RE: [PATCH 0/2] clocksource/Hyper-V: Add Hyper-V specific sched clock function
From: Michael Kelley <hidden>
Date: 2019-08-12 19:22:32
Also in:
linux-arch, lkml
From: Tianyu Lan <redacted> Sent: Tuesday, July 30, 2019 6:41 AM
On Mon, Jul 29, 2019 at 8:13 PM Vitaly Kuznetsov [off-list ref] wrote:quoted
Peter Zijlstra [off-list ref] writes:quoted
On Mon, Jul 29, 2019 at 12:59:26PM +0200, Vitaly Kuznetsov wrote:quoted
lantianyu1986@gmail.com writes:quoted
From: Tianyu Lan <redacted> Hyper-V guests use the default native_sched_clock() in pv_ops.time.sched_clock on x86. But native_sched_clock() directly uses the raw TSC value, which can be discontinuous in a Hyper-V VM. Add the generic hv_setup_sched_clock() to set the sched clock function appropriately. On x86, this sets pv_ops.time.sched_clock to read the Hyper-V reference TSC value that is scaled and adjusted to be continuous.Hypervisor can, in theory, disable TSC page and then we're forced to use MSR-based clocksource but using it as sched_clock() can be very slow, I'm afraid.

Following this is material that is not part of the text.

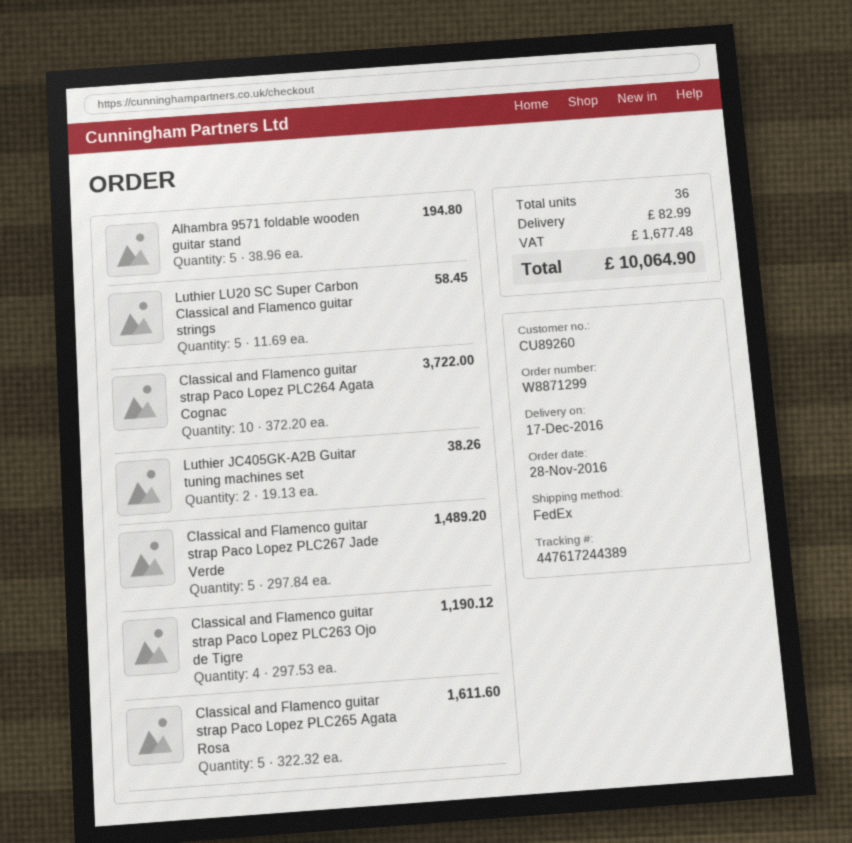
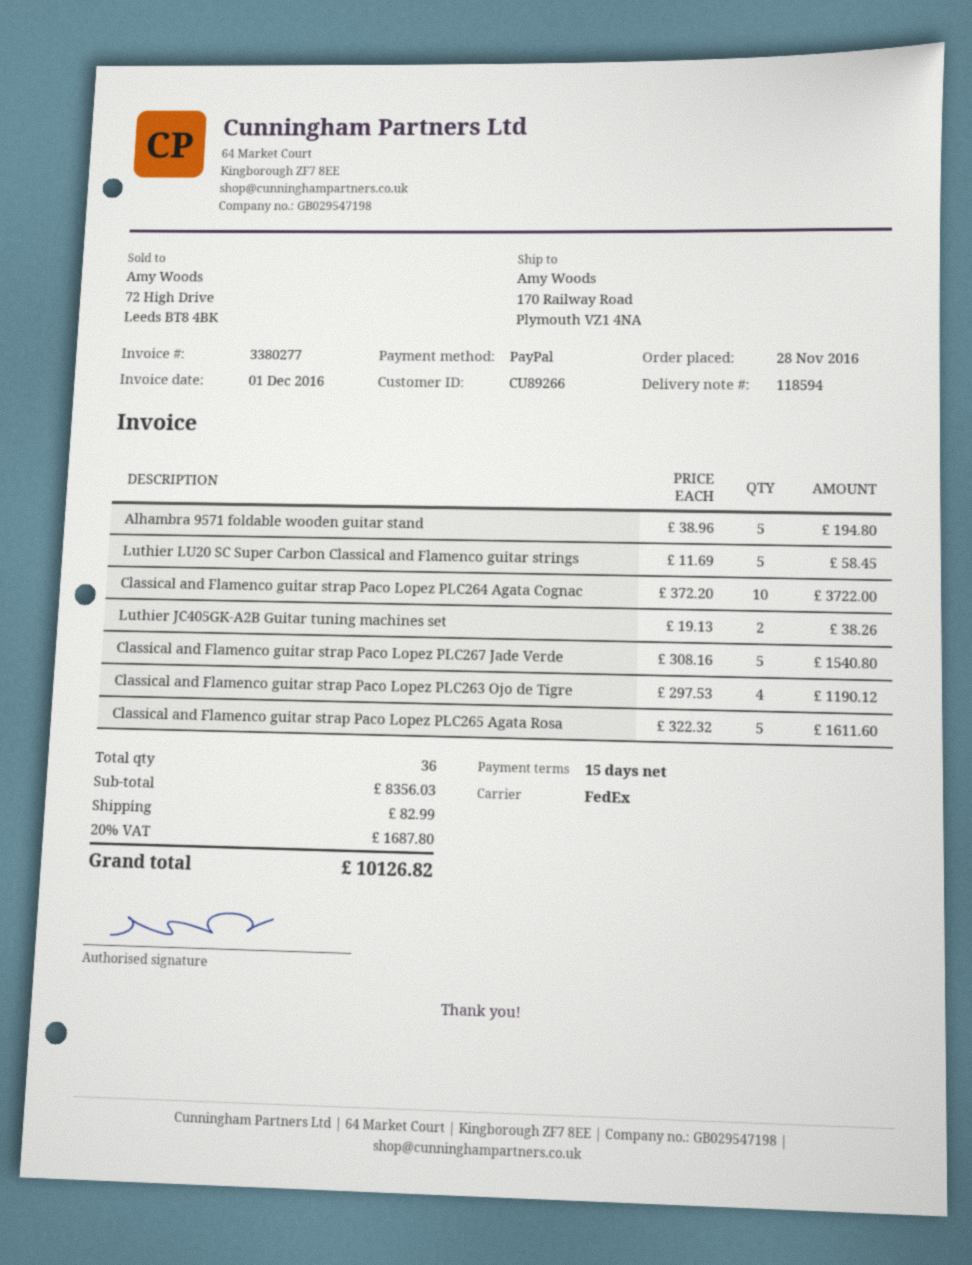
customer number: CU89260 -> CU89266
Classical and Flamenco guitar strap Paco Lopez PLC267 Jade Verde: 5 x 297.84 = 1489.20 -> 5 x 308.16 = 1540.80
tax: 1677.48 -> 1687.80
total: 10064.90 -> 10126.82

On the other hand, what we have now is probably worse: TSC can, actually, jump backwards (e.g. on migration) and we're breaking the requirements for sched_clock().That (obviously) also breaks the requirements for using TSC as clocksource. IOW, it breaks the entire purpose of having TSC in the first place.Currently, we mark raw TSC as unstable when running on Hyper-V (see 88c9281a9fba6), 'TSC page' (which is TSC * scale + offset) is being used instead. The problem is that 'TSC page' can be disabled by the hypervisor and in that case the only remaining clocksource is MSR-based (slow).Yes, that will be slow if Hyper-V doesn't expose hv tsc page and kernel uses MSR based clocksource. Each MSR read will trigger one VM-EXIT. This also happens on other hypervisors (e,g, KVM doesn't expose KVM clock). Hypervisor should take this into account and determine which clocksource should be exposed or not.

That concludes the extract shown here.